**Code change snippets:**
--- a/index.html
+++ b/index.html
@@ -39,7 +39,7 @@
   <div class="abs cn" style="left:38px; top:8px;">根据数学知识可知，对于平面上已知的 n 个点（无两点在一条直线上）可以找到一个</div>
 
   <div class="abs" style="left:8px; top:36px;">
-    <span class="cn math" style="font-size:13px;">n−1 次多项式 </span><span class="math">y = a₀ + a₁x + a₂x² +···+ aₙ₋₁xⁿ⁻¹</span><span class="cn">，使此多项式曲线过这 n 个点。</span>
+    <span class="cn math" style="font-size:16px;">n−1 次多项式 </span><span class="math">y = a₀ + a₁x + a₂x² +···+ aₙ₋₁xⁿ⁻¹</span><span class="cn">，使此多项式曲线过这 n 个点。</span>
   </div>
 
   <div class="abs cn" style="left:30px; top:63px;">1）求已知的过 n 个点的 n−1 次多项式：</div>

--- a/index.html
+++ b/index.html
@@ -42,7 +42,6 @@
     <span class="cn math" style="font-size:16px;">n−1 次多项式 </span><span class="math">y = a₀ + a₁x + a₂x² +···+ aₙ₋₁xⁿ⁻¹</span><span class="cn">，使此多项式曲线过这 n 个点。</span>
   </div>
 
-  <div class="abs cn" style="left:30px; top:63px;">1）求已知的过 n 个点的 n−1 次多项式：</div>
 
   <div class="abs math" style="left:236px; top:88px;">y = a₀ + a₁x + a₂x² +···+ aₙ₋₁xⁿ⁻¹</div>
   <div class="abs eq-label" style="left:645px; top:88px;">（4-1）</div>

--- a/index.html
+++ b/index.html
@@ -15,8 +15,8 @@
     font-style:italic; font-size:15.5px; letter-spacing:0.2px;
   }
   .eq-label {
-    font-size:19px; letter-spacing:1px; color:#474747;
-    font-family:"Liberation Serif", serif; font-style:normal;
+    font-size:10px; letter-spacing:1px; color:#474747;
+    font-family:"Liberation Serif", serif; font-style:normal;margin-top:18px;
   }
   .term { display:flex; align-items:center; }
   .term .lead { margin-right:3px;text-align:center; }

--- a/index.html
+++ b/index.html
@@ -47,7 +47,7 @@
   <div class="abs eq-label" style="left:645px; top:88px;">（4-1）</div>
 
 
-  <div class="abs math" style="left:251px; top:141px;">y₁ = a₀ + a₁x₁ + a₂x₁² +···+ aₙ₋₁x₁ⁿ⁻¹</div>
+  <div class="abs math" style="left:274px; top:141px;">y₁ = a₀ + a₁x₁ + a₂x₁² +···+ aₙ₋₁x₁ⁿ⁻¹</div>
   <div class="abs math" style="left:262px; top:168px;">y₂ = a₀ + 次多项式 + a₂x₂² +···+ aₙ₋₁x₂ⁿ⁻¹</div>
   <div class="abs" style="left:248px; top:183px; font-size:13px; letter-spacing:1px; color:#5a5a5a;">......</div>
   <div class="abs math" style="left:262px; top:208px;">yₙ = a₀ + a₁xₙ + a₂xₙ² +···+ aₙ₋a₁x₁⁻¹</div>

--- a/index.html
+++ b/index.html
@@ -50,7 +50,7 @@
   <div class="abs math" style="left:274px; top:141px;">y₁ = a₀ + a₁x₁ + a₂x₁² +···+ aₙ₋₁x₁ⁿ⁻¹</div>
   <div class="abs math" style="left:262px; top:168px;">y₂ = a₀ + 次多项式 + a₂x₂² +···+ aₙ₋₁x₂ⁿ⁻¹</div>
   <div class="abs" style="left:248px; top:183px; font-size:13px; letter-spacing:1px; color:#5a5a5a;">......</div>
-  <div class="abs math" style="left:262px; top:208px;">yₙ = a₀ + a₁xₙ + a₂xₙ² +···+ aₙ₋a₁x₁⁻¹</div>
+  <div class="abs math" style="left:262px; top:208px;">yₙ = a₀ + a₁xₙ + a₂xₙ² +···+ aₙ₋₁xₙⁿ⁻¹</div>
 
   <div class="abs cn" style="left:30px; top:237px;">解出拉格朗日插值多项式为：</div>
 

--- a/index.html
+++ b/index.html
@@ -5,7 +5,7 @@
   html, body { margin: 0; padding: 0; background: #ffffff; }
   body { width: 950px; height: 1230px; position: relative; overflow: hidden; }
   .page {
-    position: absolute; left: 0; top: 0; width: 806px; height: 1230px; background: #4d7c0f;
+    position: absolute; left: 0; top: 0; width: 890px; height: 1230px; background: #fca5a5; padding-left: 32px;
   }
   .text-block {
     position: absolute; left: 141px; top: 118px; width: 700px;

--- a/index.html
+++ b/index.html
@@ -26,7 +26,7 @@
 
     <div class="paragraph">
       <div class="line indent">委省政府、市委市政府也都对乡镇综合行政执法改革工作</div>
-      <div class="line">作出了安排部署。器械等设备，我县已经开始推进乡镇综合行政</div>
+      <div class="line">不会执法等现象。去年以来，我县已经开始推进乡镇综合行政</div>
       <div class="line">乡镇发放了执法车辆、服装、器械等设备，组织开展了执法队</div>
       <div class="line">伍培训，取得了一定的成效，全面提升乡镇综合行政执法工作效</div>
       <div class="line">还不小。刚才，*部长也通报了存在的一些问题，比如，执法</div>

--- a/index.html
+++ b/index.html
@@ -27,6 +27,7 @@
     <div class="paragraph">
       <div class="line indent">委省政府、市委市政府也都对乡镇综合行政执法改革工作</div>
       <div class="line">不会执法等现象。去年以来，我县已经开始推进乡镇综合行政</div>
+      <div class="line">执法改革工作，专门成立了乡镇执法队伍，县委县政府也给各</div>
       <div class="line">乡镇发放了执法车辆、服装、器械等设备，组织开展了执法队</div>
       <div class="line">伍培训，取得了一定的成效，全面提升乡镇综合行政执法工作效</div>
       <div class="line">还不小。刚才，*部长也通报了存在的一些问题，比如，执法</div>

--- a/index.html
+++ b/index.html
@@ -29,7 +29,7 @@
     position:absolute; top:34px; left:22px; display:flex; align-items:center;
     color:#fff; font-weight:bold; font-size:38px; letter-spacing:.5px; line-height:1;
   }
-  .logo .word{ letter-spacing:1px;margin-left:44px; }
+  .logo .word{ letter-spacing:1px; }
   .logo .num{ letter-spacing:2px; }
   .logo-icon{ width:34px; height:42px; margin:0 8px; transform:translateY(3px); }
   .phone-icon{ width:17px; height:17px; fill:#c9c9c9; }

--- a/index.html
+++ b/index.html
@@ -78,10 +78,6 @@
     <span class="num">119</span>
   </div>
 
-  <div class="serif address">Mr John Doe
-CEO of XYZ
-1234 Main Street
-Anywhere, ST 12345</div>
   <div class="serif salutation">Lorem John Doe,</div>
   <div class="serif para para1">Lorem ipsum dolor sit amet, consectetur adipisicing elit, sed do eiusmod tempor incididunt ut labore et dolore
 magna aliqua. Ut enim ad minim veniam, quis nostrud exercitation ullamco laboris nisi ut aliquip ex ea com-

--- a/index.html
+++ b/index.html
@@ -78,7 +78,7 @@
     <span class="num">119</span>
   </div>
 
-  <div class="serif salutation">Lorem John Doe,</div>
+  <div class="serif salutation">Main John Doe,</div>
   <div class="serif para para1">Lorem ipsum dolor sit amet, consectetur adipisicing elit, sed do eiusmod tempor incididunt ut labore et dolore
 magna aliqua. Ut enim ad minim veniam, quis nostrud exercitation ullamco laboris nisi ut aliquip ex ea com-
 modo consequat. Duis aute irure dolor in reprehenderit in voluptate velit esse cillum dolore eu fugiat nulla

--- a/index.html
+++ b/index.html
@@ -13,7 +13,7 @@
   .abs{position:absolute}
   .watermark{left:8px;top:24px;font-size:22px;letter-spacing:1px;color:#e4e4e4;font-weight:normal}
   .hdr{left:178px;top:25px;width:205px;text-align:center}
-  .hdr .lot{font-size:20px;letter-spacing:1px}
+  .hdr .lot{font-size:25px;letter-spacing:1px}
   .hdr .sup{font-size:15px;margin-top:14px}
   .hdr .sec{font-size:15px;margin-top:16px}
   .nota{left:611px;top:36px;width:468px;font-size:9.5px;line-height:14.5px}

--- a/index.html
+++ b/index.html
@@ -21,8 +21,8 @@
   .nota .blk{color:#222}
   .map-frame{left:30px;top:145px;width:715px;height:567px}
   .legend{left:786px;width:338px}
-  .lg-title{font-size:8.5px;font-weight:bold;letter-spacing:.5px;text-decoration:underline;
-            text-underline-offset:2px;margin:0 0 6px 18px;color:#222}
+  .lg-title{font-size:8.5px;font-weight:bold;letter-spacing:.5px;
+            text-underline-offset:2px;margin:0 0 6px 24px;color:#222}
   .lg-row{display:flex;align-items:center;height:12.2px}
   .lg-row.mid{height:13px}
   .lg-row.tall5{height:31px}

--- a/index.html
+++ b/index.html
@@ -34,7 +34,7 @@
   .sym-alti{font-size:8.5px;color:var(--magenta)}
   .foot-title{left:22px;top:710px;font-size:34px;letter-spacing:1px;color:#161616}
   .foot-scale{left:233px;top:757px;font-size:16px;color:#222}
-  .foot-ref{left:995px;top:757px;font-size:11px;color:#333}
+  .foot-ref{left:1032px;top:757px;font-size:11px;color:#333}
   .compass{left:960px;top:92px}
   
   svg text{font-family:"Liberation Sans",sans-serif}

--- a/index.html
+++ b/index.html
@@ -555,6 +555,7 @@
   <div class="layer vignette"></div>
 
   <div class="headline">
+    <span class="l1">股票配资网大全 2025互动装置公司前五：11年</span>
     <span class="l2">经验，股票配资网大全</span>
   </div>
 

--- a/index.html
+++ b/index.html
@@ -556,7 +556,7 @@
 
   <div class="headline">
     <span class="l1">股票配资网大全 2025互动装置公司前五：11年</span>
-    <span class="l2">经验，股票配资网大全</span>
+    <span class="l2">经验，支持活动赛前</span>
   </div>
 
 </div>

**Assigned task:**
Which of the lines above carry the string "center"? Copy every one.

**Response area:**
   .term { display:flex; align-items:center; }
   .term .lead { margin-right:3px;text-align:center; }
     position:absolute; top:34px; left:22px; display:flex; align-items:center;
   .hdr{left:178px;top:25px;width:205px;text-align:center}
   .lg-row{display:flex;align-items:center;height:12.2px}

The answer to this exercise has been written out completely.